Seperti pemburu yang tengah mengintai mangsa, Renart mengirimkan sebilah pisau yang terbuat dari angin. Pisau itu menembus punggung pria yang paling tertinggal di belakang, lalu tumbang. Ketika Renart melangkahi tubuhnya untuk melewatinya, dia melihat wajahnya.

Dia menjadi sedikit lebih tua, tapi jelas salah satu pria yang membunuh ibunya sepuluh tahun lalu. Pria itu sudah mati, dengan jejak darah keluar dari mulutnya. Matanya melotot ketakutan atas kematiannya yang terlalu dini.
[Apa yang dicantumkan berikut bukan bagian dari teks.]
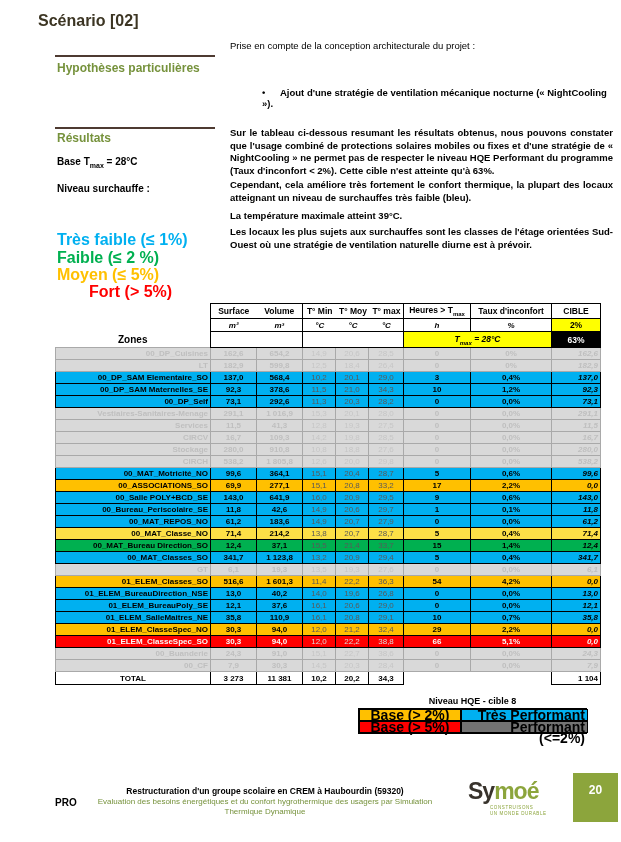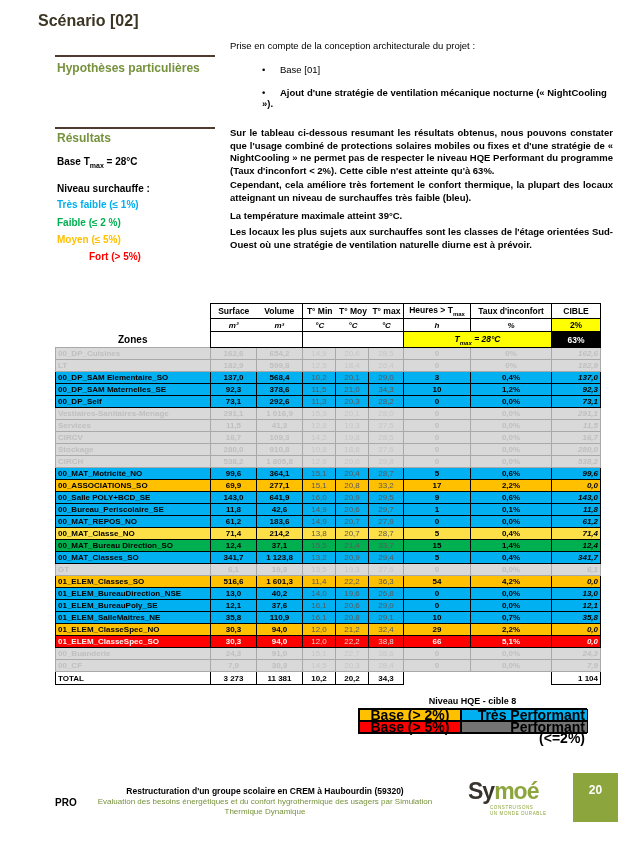"• Base [01]" div.bullet-row { html: <div> <span>•</span><span>Base [01]</span> </div> -> none }
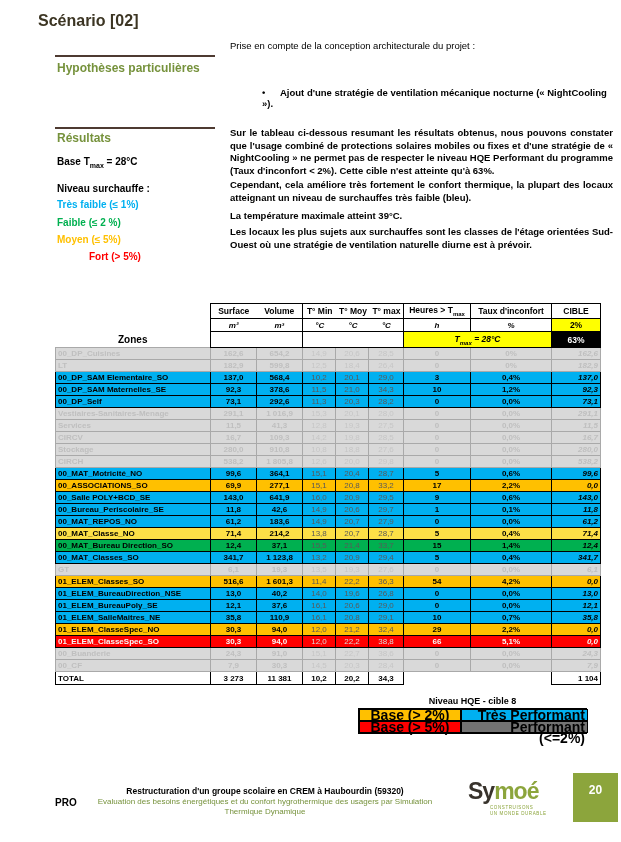"Très faible (≤ 1%)" .level-item { font-size: 10px -> 16px; margin-top: none -> 32px }
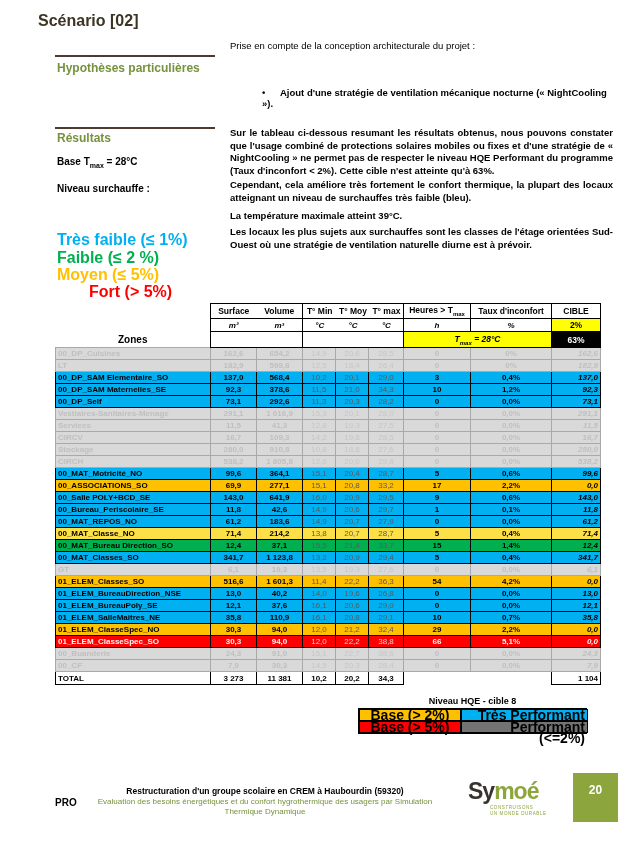"00_DP_Cuisines" tbody td.name { text-align: left -> right }
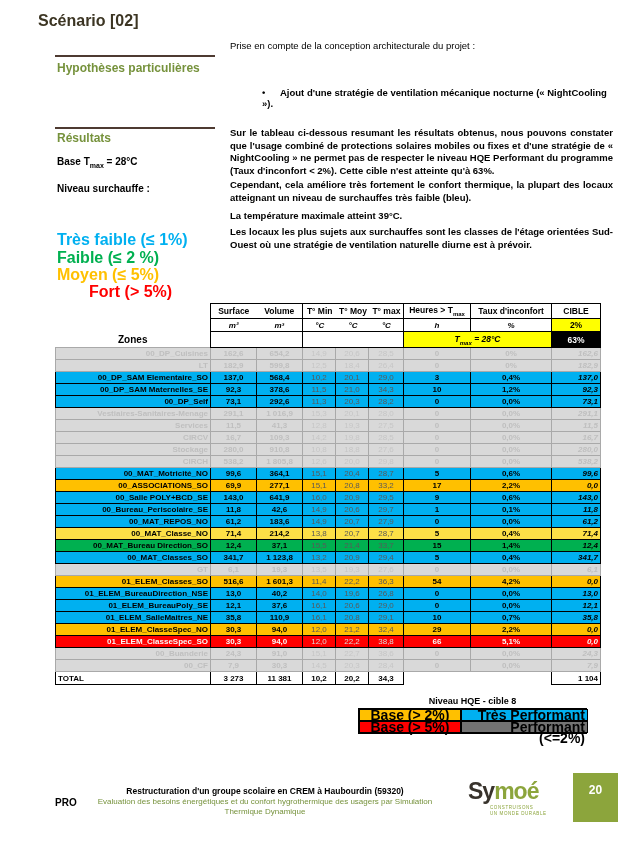"TOTAL" tr.total-row td.t-name { text-align: left -> center }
Renart sedikit terkejut saat menyadari bahwa ini tidak menggerakkan emosi dalam dirinya.

Dia pikir dia akan merasa puas, tapi ternyata tidak. Yang dia rasakan hanyalah tumpul dan mati rasa, seolah-olah terendam air dingin. Rasanya seperti menyadari bahwa orang yang dia pikir dia selama ini sebenarnya telah terhapus di sepanjang jalan. Tubuhnya terus keluar dari momentum murni.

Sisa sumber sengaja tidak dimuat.